In August 2012, Yao spent 12 days on a fact-finding mission in Kenya and South Africa filming a documentary in partnership with NHNZ . Yao met wild elephants before encountering the bodies of five poached elephants in Kenya and a poached rhino in South Africa. He also visited local schools where the education is funded through wildlife tourism revenue, and conservationists and government officials working to protect elephants and rhinos. Footage and stills from his trip were released together with a series of public service announcements informing consumers, “When the buying stops, the killing can too.”
Poaching for ivory kills more than 25,000 elephants annually and has reached levels only seen before the 1989 international trade ban. In 2012, 668 rhinos were killed in South Africa alone.

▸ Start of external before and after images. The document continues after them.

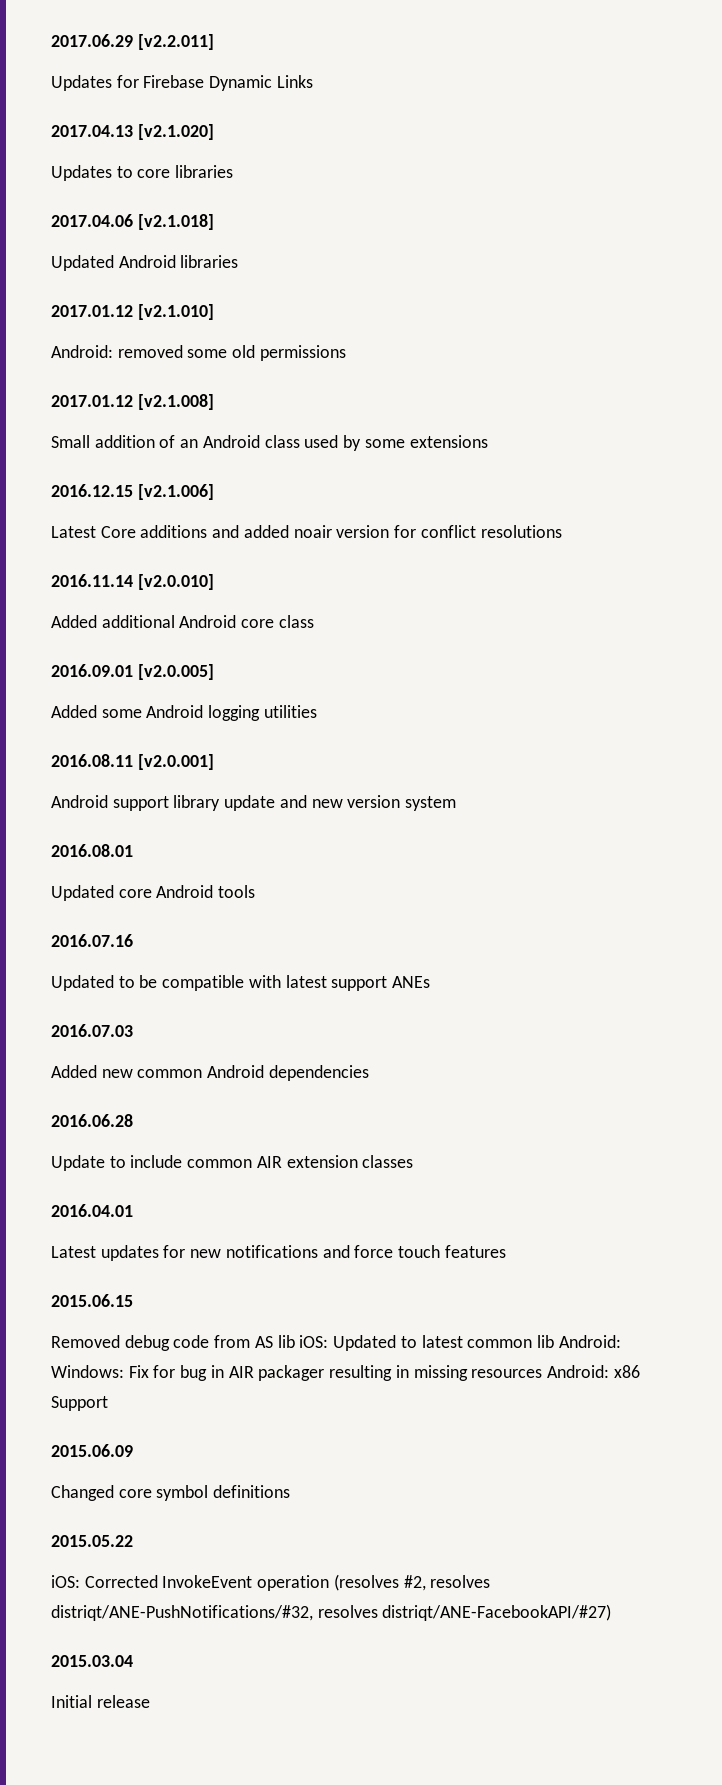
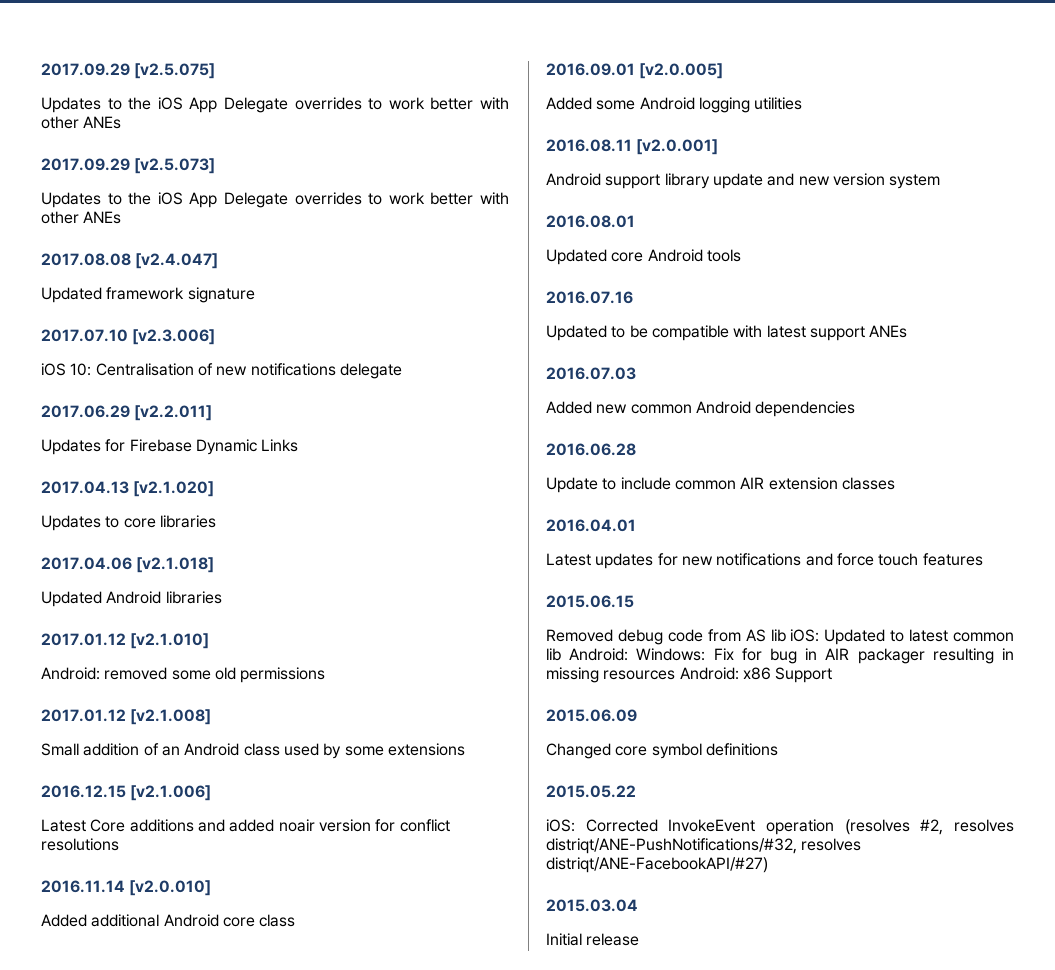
+ 2017.09.29 [v2.5.075]
+ Updates to the iOS App Delegate overrides to work better with other ANEs
+ 2017.09.29 [v2.5.073]
+ Updates to the iOS App Delegate overrides to work better with other ANEs
+ 2017.08.08 [v2.4.047]
+ Updated framework signature
+ 2017.07.10 [v2.3.006]
+ iOS 10: Centralisation of new notifications delegate

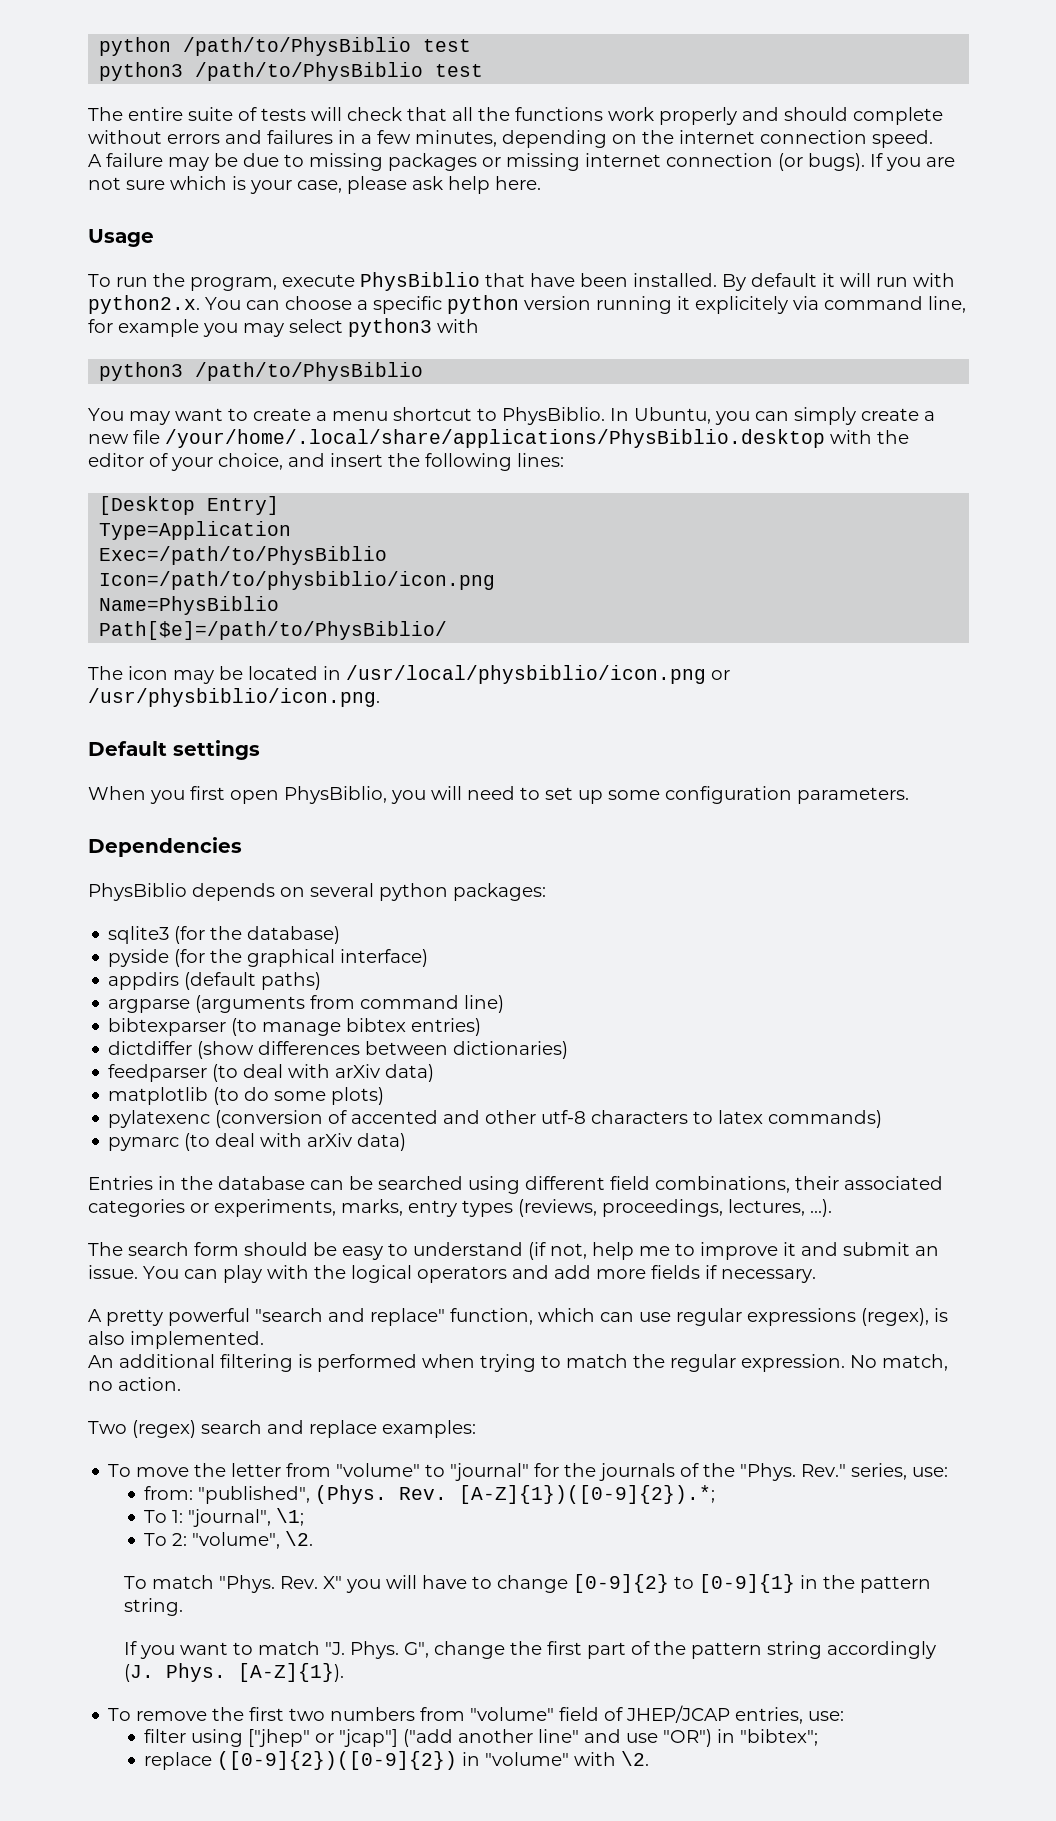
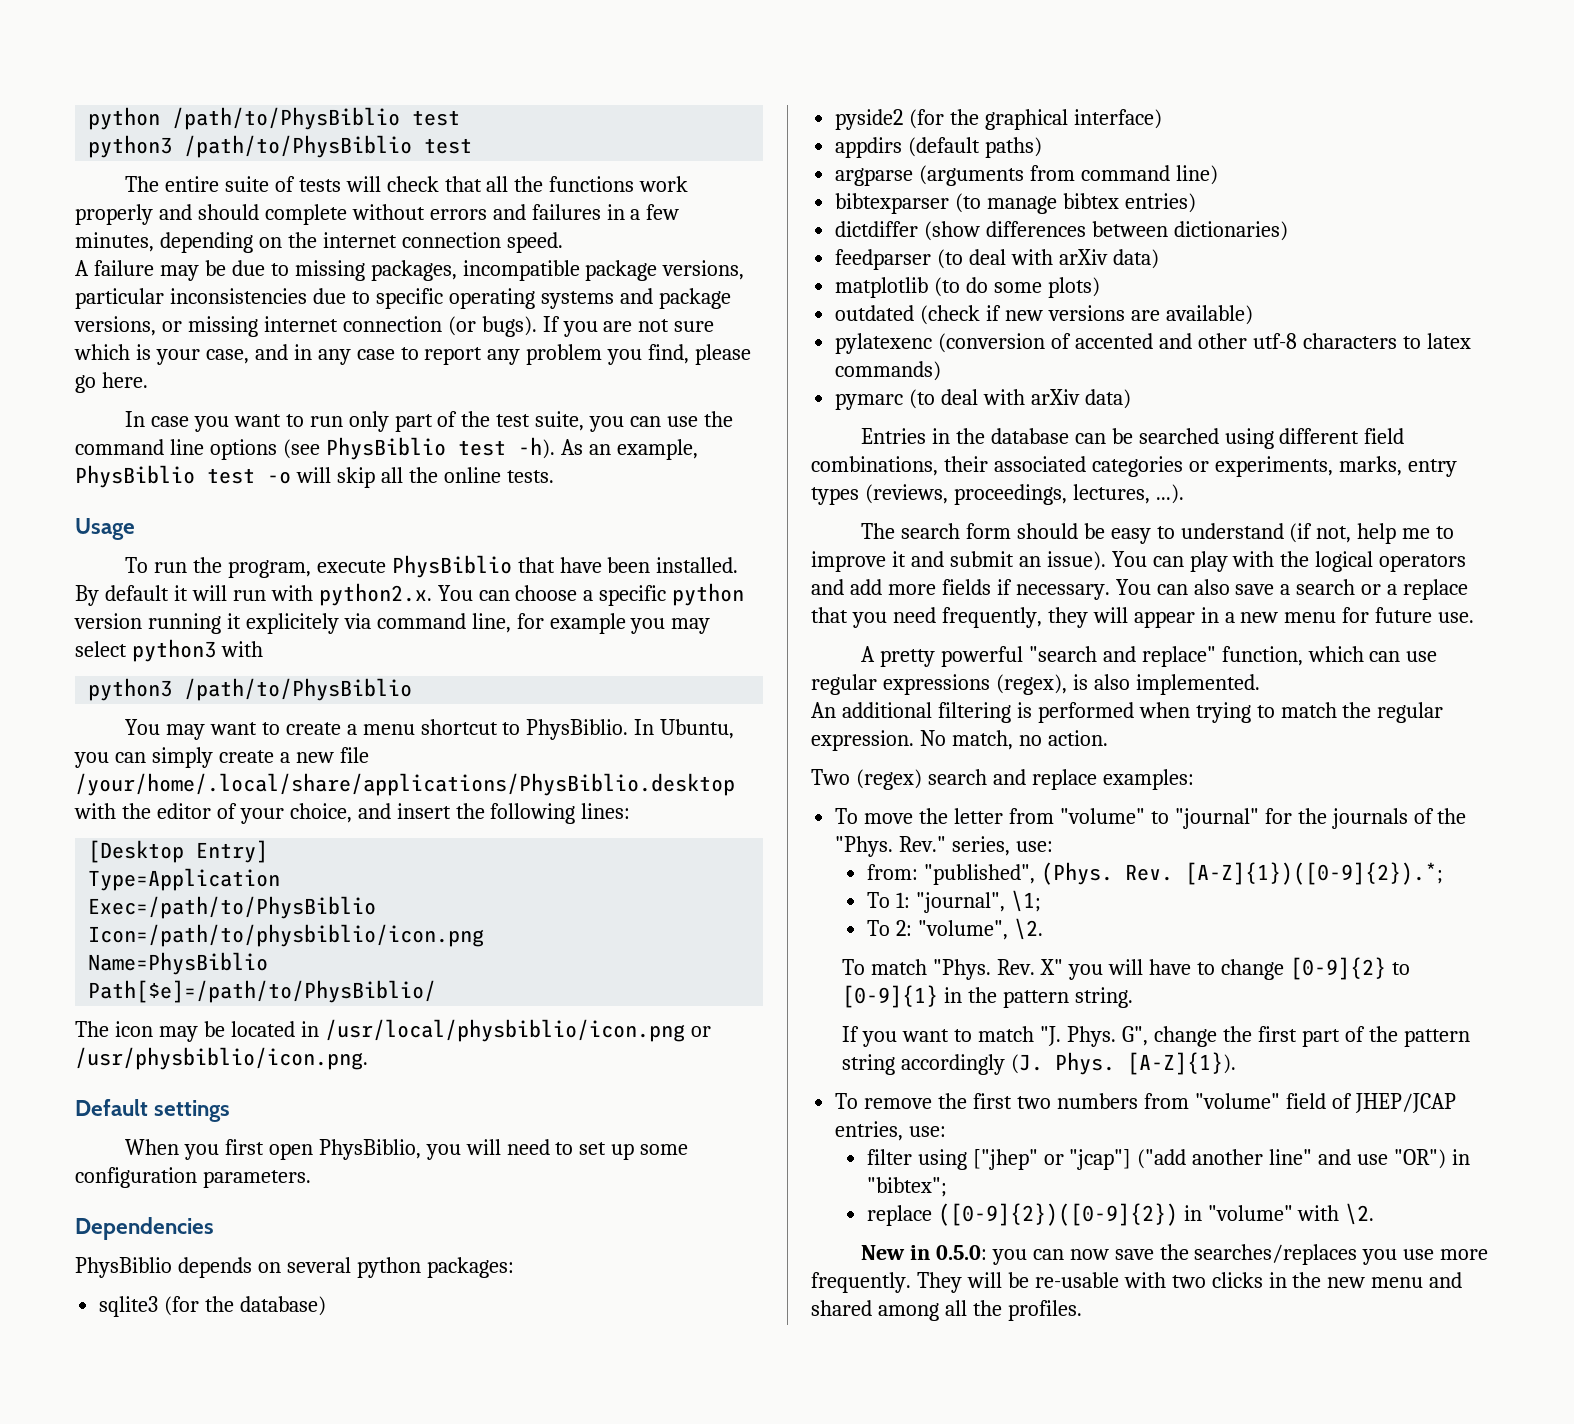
- A failure may be due to missing packages or missing internet connection (or bugs).
+ A failure may be due to missing packages, incompatible package versions, particular inconsistencies due to specific operating systems and package versions, or missing internet connection (or bugs).
- If you are not sure which is your case, please ask help here.
+ If you are not sure which is your case, and in any case to report any problem you find, please go here.
+ In case you want to run only part of the test suite, you can use the command line options (see PhysBiblio test -h). As an example, PhysBiblio test -o will skip all the online tests.
- pyside (for the graphical interface)
+ pyside2 (for the graphical interface)
+ outdated (check if new versions are available)
- The search form should be easy to understand (if not, help me to improve it and submit an issue.
+ The search form should be easy to understand (if not, help me to improve it and submit an issue).
+ You can also save a search or a replace that you need frequently, they will appear in a new menu for future use.
+ New in 0.5.0: you can now save the searches/replaces you use more frequently. They will be re-usable with two clicks in the new menu and shared among all the profiles.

A survey conducted in November 2012 in Beijing, Shanghai, and Guangzhou by the Chinese research company, HorizonKey, found that more than half of the nearly 1,000 participants (over 50%) do not think elephant poaching is common while 34%, or one in three respondents, believe ivory is obtained from natural elephant mortality. Only 33% of all participants believe elephants are poached for their tusks; and 94% of residents agree the “Chinese government should impose a ban on the ivory trade.”
Yao stated, ”Poaching threatens livelihoods, education, and development in parts of Africa due to the insecurity it brings and loss of tourism revenue. No one who sees the results firsthand, as I did, would buy ivory or rhino horn. I believe when people in China know what’s happening they will do the right thing and say no to these products.”